* [Required work]: Copy out all lines from the material that contain the string "todos".
*** Block opens ***
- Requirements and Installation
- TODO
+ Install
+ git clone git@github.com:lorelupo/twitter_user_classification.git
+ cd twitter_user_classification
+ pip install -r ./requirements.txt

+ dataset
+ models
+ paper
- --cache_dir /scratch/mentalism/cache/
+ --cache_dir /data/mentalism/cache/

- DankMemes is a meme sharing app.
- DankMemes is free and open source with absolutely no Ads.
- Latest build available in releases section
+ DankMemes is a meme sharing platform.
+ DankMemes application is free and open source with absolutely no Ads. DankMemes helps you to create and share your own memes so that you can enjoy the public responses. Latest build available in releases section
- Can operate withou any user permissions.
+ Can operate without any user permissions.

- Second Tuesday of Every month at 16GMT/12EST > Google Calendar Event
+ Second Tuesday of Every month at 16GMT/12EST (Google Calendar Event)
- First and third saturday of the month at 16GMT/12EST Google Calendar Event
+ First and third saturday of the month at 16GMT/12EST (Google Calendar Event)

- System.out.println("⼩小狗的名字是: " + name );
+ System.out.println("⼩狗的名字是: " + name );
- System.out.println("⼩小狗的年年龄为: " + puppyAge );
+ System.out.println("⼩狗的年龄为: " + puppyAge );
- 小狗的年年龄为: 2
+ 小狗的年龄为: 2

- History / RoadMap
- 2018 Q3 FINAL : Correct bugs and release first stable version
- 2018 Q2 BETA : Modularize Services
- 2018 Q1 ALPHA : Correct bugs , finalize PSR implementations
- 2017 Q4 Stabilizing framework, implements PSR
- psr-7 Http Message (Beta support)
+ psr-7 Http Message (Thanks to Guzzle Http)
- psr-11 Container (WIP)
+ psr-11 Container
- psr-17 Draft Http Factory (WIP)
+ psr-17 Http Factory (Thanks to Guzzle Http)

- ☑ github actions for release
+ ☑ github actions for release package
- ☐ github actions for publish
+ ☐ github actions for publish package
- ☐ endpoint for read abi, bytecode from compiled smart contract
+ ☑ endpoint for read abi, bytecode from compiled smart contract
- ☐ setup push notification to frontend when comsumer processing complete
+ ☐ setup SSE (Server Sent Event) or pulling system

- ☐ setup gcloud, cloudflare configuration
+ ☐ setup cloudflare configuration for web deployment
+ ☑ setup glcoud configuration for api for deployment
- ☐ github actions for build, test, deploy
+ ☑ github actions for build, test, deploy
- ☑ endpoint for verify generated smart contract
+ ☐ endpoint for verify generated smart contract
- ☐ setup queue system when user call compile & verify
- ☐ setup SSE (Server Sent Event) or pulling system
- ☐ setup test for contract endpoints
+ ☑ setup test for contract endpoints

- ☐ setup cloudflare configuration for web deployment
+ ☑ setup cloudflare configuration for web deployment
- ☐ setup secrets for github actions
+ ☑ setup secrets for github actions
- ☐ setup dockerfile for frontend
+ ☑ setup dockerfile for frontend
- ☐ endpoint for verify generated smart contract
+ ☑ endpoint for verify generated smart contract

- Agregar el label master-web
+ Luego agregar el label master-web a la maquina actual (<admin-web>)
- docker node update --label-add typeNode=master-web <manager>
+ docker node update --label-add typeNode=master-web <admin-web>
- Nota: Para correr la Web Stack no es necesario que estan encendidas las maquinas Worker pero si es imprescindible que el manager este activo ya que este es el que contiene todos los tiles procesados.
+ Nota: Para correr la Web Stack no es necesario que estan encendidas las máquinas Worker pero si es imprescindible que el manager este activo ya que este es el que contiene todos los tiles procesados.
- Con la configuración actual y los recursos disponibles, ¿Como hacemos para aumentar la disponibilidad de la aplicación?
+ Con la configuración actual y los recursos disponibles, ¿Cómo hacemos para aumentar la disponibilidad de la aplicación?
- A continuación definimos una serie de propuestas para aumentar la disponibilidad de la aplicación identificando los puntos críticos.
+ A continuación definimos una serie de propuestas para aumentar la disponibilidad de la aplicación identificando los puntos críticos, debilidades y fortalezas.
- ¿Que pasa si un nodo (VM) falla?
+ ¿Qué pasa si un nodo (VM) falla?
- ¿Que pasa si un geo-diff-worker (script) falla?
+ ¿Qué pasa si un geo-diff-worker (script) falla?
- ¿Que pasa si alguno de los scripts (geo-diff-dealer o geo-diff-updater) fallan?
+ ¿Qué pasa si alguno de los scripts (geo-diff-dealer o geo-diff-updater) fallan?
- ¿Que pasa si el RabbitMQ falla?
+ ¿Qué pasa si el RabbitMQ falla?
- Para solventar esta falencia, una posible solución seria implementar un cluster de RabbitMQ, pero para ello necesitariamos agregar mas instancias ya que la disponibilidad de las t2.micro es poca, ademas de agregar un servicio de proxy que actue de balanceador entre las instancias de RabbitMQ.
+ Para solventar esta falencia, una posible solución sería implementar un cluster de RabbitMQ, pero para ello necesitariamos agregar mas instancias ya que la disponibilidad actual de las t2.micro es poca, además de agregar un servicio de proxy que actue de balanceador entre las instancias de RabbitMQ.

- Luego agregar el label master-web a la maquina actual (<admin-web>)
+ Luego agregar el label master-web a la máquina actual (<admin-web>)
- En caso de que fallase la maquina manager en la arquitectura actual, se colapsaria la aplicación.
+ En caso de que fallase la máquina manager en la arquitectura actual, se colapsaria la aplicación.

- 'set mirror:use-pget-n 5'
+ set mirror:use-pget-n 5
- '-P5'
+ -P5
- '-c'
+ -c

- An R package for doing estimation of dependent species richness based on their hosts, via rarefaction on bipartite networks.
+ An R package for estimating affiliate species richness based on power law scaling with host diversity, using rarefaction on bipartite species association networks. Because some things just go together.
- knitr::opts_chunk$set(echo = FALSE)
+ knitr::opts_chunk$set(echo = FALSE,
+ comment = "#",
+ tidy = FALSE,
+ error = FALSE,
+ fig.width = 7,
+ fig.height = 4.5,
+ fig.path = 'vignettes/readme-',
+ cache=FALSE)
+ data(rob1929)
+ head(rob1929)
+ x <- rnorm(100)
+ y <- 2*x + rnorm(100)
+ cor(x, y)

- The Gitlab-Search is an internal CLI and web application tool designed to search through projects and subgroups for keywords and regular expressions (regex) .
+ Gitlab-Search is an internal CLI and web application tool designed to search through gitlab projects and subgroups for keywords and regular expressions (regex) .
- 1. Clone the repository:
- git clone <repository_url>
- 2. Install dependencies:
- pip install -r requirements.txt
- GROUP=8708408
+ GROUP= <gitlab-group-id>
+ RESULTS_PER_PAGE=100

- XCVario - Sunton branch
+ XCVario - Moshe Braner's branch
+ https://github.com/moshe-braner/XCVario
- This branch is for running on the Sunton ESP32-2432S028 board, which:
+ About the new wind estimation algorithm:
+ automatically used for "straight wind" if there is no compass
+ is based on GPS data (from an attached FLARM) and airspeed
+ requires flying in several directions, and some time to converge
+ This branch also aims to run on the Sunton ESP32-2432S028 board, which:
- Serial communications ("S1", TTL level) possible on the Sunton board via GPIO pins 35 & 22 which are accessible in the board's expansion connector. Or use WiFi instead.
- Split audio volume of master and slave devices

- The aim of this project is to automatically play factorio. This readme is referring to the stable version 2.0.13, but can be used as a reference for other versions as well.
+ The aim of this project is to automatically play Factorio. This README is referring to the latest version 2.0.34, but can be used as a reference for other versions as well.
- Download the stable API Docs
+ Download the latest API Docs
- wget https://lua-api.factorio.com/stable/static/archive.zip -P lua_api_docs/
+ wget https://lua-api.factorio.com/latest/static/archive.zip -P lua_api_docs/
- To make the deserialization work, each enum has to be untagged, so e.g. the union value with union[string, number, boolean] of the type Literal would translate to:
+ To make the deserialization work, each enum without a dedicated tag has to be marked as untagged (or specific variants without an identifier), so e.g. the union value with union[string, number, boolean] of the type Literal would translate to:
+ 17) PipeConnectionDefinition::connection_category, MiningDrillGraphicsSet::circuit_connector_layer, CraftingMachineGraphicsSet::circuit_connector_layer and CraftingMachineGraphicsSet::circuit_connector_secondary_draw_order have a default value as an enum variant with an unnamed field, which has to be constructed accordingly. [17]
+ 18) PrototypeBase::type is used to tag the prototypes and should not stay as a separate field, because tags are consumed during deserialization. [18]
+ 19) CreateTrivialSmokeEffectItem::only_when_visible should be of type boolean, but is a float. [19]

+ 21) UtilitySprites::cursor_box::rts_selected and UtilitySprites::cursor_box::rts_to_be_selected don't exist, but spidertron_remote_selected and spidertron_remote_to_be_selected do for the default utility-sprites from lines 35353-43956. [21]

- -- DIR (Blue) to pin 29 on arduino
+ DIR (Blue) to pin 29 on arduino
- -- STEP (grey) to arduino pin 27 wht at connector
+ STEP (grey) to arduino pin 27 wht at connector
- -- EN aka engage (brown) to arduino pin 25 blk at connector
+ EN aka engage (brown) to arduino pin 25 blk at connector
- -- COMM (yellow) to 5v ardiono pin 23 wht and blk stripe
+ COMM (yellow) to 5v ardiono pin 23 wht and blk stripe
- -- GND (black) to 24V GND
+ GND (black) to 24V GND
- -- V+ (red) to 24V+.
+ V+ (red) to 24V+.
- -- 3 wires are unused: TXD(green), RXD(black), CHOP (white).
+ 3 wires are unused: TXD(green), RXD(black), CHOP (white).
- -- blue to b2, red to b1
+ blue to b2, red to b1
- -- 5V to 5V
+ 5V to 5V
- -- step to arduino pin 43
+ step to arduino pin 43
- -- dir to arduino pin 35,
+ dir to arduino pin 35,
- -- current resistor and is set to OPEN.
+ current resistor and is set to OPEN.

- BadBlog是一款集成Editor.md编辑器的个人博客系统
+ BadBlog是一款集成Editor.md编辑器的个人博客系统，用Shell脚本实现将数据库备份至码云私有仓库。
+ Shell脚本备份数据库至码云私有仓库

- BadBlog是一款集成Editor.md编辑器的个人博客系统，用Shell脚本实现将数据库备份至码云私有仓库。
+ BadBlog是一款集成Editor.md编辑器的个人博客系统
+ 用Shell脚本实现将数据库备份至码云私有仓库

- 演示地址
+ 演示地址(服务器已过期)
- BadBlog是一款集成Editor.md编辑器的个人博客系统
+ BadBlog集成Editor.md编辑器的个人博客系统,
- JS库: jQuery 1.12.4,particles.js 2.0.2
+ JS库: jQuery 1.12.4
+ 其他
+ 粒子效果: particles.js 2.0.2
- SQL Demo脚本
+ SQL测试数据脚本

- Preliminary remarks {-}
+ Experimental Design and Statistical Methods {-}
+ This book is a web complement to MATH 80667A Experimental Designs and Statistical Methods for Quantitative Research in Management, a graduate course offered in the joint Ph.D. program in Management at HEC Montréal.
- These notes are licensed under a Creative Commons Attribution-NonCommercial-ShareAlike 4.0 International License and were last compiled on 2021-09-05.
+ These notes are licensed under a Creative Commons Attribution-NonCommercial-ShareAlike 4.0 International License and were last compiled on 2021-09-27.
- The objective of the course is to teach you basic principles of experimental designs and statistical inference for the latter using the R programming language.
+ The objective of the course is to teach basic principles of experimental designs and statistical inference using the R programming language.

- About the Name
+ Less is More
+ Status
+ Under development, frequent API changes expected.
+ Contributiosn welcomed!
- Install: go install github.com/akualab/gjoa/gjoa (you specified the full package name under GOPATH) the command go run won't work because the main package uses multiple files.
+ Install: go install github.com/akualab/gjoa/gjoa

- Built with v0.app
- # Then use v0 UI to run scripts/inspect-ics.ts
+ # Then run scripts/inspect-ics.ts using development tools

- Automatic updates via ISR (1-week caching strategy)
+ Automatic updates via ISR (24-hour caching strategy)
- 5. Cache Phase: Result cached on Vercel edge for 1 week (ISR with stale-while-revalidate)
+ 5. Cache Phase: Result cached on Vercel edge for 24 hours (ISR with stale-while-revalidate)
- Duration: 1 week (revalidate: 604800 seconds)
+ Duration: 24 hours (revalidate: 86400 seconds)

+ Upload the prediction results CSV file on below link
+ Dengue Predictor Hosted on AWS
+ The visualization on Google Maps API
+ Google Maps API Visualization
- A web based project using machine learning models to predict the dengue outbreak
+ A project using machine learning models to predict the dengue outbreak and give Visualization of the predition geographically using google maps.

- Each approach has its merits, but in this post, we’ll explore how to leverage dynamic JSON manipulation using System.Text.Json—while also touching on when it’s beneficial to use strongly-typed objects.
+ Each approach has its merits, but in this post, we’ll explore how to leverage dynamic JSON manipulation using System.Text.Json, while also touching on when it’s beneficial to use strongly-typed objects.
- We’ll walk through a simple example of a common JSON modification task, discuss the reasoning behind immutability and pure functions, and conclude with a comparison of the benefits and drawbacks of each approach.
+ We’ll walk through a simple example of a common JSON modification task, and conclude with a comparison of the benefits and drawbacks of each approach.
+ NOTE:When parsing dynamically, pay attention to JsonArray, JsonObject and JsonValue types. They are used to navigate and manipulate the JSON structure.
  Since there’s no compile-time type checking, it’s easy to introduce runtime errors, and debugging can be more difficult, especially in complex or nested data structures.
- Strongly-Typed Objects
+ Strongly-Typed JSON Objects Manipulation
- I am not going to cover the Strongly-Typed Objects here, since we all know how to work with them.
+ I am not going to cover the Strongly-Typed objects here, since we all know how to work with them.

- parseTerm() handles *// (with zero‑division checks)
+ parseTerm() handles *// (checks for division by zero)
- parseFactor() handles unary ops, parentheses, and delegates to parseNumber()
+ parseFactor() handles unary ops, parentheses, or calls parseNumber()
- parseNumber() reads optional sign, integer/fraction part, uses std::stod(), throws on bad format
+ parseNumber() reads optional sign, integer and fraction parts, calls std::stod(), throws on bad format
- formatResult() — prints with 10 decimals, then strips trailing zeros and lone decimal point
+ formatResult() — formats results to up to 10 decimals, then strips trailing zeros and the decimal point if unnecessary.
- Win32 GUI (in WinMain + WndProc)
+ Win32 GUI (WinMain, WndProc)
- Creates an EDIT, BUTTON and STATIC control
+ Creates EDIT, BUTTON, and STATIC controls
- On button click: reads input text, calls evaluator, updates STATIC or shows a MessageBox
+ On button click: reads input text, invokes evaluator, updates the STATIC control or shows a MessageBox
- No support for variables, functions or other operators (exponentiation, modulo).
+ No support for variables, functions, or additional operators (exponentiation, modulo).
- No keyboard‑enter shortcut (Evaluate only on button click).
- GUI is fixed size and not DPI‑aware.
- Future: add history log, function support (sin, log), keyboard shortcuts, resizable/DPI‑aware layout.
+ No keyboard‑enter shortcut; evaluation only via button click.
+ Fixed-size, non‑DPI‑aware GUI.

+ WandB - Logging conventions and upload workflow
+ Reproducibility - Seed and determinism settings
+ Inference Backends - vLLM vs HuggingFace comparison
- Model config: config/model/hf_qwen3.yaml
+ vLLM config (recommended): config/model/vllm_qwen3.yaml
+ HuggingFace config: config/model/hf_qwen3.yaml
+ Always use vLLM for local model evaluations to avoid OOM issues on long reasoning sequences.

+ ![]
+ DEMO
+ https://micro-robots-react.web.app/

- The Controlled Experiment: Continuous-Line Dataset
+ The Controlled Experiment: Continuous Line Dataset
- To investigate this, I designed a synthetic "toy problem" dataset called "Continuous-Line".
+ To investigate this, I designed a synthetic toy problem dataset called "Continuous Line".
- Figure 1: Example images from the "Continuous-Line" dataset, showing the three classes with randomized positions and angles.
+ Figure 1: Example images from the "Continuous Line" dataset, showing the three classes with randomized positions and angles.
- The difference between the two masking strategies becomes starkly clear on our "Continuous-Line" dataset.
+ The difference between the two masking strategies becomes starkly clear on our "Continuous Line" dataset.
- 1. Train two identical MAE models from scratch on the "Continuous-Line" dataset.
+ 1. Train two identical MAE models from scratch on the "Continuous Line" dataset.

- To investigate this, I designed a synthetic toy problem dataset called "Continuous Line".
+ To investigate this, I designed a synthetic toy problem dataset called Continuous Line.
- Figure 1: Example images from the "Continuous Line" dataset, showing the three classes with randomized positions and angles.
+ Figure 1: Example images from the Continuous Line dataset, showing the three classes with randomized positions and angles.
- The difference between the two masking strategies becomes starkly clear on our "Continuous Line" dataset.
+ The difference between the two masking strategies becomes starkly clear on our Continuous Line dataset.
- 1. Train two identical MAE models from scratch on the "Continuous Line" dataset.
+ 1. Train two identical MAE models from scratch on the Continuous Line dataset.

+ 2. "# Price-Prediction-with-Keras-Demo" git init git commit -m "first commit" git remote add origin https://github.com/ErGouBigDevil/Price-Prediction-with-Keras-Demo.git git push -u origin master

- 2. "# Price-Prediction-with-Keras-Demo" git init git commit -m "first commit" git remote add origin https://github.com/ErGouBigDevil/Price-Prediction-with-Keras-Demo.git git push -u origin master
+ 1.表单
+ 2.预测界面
*** Block closes ***
* [Result]:
- Nota: Para correr la Web Stack no es necesario que estan encendidas las maquinas Worker pero si es imprescindible que el manager este activo ya que este es el que contiene todos los tiles procesados.
+ Nota: Para correr la Web Stack no es necesario que estan encendidas las máquinas Worker pero si es imprescindible que el manager este activo ya que este es el que contiene todos los tiles procesados.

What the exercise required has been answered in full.